Kabar BUMN - PT Brantas Abipraya (Persero) memantapkan posisinya sebagai Usaha Milik Negara (BUMN) yang terunggul dalam pembangunan infrastruktur air khususnya bendungan.
Saat ini Brantas Abipraya tengah melakukan pembangunan Bendungan Mbay yang berlokasi di Kabupaten Nagekeo, Nusa Tenggara Timur (NTT).
Selain itu, Brantas Abipraya saat ini juga sedang merampungkan pengerjaan bendungan mbay paket II yang ditargetkan selesai pada tahun 2024.
Pembangunan bendungan ini merupakan salah satu cara untuk mencapai kedaulatan pangan nasional.
“Bendungan Mbay merupakan salah satu upaya Brantas Abipraya dalam mendukung program Pemerintah yaitu ketahanan air dan pangan nasional.
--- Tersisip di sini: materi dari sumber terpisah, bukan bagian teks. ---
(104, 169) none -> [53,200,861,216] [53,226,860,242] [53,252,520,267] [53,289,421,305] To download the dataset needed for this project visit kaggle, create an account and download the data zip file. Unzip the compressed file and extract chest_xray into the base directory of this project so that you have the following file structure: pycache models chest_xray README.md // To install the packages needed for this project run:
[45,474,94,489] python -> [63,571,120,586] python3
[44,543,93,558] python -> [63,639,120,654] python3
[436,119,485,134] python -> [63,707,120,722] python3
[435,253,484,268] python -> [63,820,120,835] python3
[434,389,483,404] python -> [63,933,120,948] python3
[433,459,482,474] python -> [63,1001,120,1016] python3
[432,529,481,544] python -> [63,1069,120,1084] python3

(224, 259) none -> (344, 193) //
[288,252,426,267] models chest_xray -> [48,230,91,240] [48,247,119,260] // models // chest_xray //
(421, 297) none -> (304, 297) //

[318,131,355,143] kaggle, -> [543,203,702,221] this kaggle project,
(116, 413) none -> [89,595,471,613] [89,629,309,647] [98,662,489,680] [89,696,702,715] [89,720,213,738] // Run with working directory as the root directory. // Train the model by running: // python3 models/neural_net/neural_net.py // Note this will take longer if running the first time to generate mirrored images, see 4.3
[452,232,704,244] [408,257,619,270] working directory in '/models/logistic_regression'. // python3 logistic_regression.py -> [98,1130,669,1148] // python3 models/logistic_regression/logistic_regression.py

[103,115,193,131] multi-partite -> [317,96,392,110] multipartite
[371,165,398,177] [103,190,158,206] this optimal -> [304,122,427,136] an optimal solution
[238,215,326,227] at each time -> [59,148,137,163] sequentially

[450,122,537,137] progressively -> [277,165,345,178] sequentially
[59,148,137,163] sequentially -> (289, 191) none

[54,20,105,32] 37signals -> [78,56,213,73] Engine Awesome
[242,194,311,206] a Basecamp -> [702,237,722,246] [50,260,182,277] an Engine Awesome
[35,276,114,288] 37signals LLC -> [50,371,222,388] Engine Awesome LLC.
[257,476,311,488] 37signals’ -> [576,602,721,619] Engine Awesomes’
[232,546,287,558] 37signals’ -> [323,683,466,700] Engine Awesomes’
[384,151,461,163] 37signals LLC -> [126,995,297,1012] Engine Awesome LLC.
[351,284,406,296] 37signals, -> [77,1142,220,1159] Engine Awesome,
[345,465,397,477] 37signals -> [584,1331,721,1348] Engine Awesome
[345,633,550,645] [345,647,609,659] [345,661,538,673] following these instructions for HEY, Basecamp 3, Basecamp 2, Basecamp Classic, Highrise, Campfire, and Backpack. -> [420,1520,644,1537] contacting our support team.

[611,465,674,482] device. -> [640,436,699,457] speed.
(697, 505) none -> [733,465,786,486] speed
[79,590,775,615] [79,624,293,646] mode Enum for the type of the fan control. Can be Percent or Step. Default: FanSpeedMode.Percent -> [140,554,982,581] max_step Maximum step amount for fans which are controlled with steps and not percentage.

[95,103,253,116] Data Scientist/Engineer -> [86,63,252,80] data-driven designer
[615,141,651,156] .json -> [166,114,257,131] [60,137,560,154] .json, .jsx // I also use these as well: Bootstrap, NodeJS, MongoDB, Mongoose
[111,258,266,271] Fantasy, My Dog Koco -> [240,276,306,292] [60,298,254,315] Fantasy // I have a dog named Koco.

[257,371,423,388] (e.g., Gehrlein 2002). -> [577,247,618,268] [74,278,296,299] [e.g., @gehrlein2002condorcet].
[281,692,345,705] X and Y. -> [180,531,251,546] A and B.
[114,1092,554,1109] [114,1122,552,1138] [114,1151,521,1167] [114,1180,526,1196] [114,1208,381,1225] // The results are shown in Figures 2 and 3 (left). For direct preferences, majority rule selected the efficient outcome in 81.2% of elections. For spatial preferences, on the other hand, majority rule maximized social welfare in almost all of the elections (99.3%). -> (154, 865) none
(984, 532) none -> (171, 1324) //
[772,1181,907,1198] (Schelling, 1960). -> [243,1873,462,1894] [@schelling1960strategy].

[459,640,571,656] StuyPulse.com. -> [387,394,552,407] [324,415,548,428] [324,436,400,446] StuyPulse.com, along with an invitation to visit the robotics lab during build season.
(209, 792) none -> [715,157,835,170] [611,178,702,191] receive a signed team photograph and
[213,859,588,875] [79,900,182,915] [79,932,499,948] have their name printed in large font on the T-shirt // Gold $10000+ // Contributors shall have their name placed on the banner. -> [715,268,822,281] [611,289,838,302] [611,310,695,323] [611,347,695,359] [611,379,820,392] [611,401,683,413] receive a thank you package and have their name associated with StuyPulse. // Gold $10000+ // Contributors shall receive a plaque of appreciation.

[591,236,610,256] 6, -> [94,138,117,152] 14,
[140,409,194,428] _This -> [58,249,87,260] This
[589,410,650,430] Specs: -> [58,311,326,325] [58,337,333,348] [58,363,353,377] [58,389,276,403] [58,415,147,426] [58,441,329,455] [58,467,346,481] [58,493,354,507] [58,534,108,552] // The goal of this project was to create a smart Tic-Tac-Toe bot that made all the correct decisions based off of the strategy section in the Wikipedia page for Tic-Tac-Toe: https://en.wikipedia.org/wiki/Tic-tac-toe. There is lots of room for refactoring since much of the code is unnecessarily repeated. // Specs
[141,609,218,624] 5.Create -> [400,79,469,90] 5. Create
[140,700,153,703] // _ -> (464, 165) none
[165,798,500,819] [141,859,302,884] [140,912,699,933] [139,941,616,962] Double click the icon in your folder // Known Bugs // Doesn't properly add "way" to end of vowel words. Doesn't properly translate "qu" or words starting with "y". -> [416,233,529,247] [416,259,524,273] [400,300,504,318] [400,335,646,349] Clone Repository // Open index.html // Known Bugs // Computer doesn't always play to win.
Setelah rampung dibangun, bendungan ini nantinya dapat mendorong peningkatan produksi beras di Kabupaten Nagekeo hingga 2,5 lipat,” ujar M.Toha Fauzi, Direktur Operasi I Brantas Abipraya.
Toha mengungkapkan, bendungan ini dapat menampung hingga 51 juta meter kubik air, dan akan menyuplai air irigasi untuk lahan pertanian di Kabupaten Nagekeo.
Bendungan ini merupakan salah satu Proyek Strategis Nasional (PSN), bendungan ini nantinya akan mengairi sekitar 4.200 hektare, dengan pengembangannya 1.900 hektare.
Bendungan Mbay sendiri memiliki luas genangan hingga 499,55 hektare yang sumbernya berasal dari Sungai Aesesa.
Jika sudah rampung, Bendungan Mbau ini akan digunakan untuk memenuhi kebutuhan air baku dan mengurangi debit banjir Sungai Aesesa.
Bendungan ini diproyeksikan akan menghasilkan air baku 0,21 m3/detik dan memberikan manfaat irigasi terhadap 5.928 hektare lahan pertanian.
Dalam pembangunan bendungan ini, Brantas Abipraya dipercaya untuk membangun pada Paket II dengan ruang lingkup pekerjaan Bangunan Pengelak (Terowongan), Bangunan Pelimpah (Spillway), Bangunan Pengambilan (Intake), serta Pekerjaan Hidromekanikal & Elektrikal.
Saat ini Brantas Abipraya tak hanya merampungkan Bendungan Mbay, namun juga sedang mengerjakan beberapa proyek bendungan dan irigasi yang menjadi PSN, yang lokasinya tersebar di tanah air.